Return every line from the one with "- Le présent" through the one with "- Une déclaration", inclusive, exactly as it appears below.

(Change detection outputs)
—————
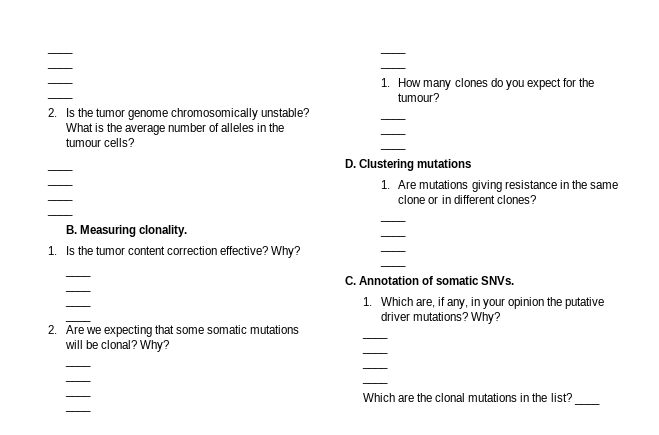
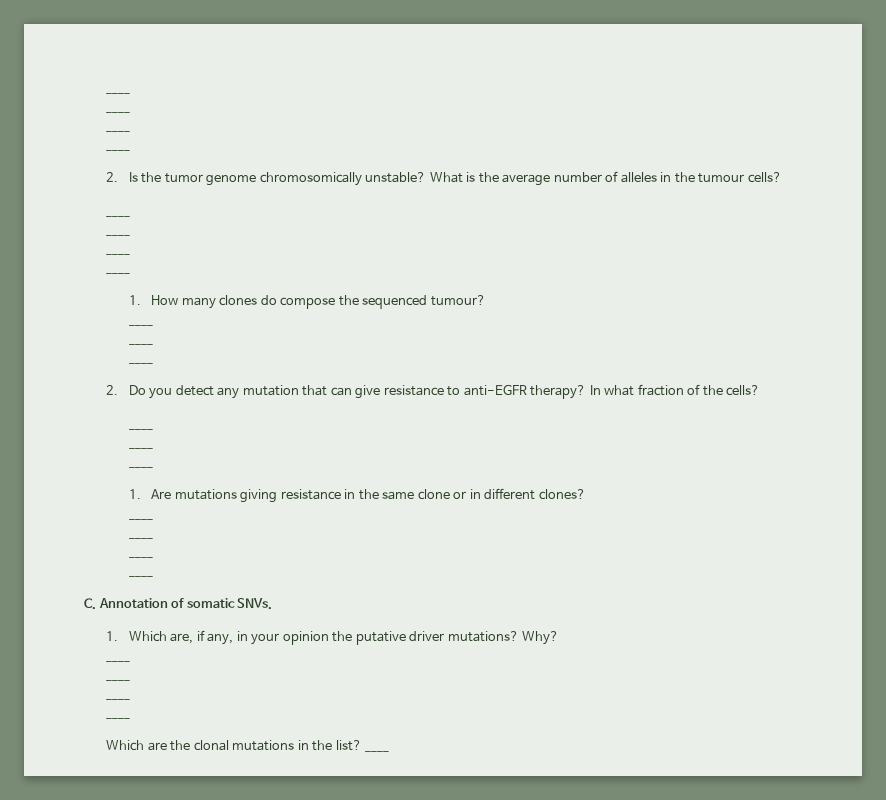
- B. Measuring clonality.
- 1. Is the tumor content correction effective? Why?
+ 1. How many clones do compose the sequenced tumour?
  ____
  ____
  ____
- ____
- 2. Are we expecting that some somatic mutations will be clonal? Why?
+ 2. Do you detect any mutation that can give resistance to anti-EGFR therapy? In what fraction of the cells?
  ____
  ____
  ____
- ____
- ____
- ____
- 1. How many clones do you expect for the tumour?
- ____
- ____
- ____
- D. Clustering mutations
—————
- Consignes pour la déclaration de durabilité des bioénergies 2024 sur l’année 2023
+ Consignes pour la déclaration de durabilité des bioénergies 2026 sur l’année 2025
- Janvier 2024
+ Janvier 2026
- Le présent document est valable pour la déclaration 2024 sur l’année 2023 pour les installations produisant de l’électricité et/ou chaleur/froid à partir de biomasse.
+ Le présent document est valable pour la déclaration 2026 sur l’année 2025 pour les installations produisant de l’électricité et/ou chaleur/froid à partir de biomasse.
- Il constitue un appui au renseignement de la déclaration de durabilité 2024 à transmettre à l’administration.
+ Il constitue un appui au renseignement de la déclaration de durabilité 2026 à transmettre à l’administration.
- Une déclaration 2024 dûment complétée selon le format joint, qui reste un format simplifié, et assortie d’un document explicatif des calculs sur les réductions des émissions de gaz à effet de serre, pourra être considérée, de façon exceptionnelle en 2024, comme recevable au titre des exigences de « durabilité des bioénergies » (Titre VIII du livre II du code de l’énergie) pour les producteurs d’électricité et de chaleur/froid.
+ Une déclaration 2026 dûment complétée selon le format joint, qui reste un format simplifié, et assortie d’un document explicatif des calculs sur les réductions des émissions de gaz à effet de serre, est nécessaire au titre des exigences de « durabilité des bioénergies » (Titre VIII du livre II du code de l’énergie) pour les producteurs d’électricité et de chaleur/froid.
—————
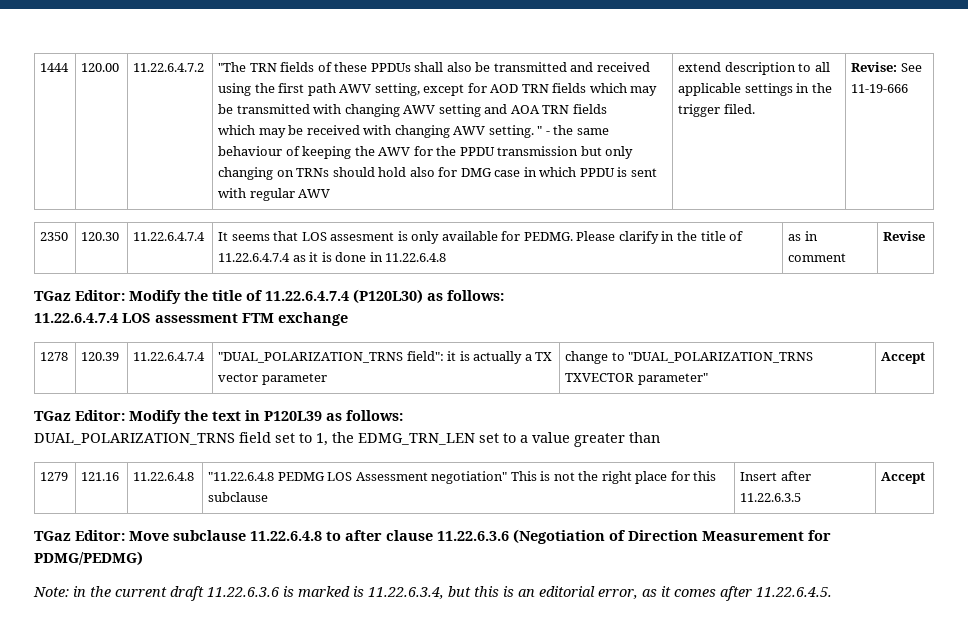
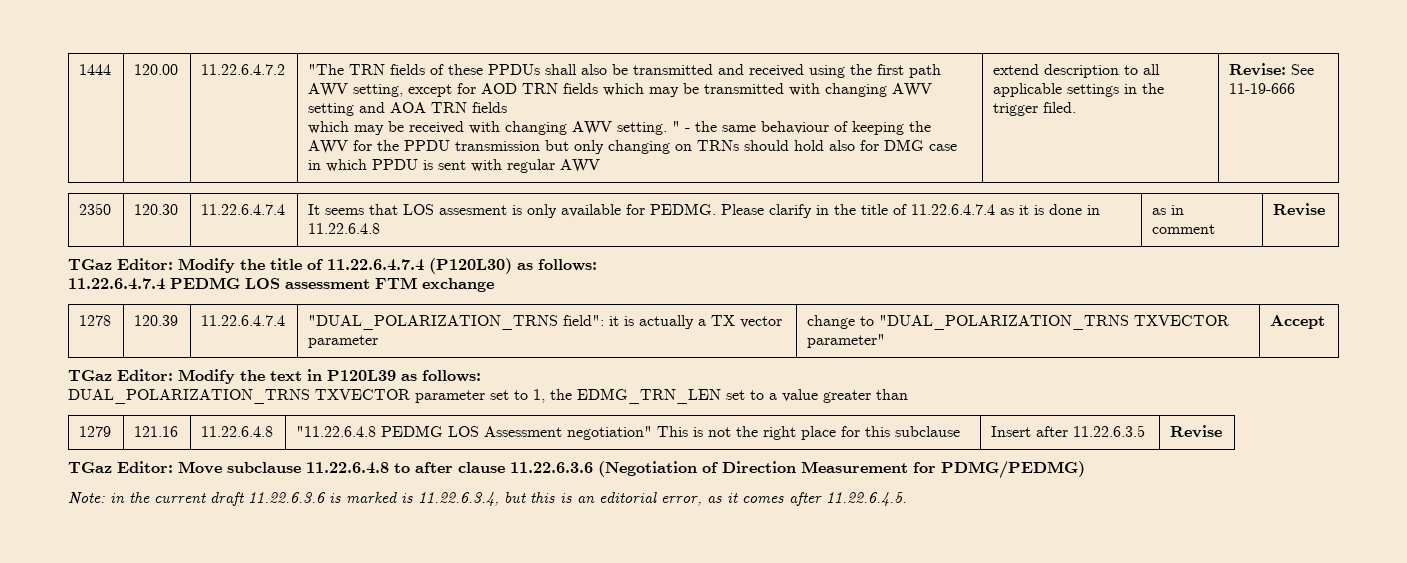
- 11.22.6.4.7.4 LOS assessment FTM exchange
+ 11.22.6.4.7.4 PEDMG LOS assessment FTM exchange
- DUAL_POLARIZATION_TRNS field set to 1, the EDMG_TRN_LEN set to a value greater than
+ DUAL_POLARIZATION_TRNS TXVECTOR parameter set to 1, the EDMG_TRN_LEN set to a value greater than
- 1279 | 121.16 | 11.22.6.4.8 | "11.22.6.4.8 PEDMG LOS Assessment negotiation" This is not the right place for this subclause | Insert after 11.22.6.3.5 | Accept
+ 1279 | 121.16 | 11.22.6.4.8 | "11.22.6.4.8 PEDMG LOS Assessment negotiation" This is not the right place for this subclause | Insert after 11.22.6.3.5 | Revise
—————
* TASK RESULT:
- Le présent document est valable pour la déclaration 2024 sur l’année 2023 pour les installations produisant de l’électricité et/ou chaleur/froid à partir de biomasse.
+ Le présent document est valable pour la déclaration 2026 sur l’année 2025 pour les installations produisant de l’électricité et/ou chaleur/froid à partir de biomasse.
- Il constitue un appui au renseignement de la déclaration de durabilité 2024 à transmettre à l’administration.
+ Il constitue un appui au renseignement de la déclaration de durabilité 2026 à transmettre à l’administration.
- Une déclaration 2024 dûment complétée selon le format joint, qui reste un format simplifié, et assortie d’un document explicatif des calculs sur les réductions des émissions de gaz à effet de serre, pourra être considérée, de façon exceptionnelle en 2024, comme recevable au titre des exigences de « durabilité des bioénergies » (Titre VIII du livre II du code de l’énergie) pour les producteurs d’électricité et de chaleur/froid.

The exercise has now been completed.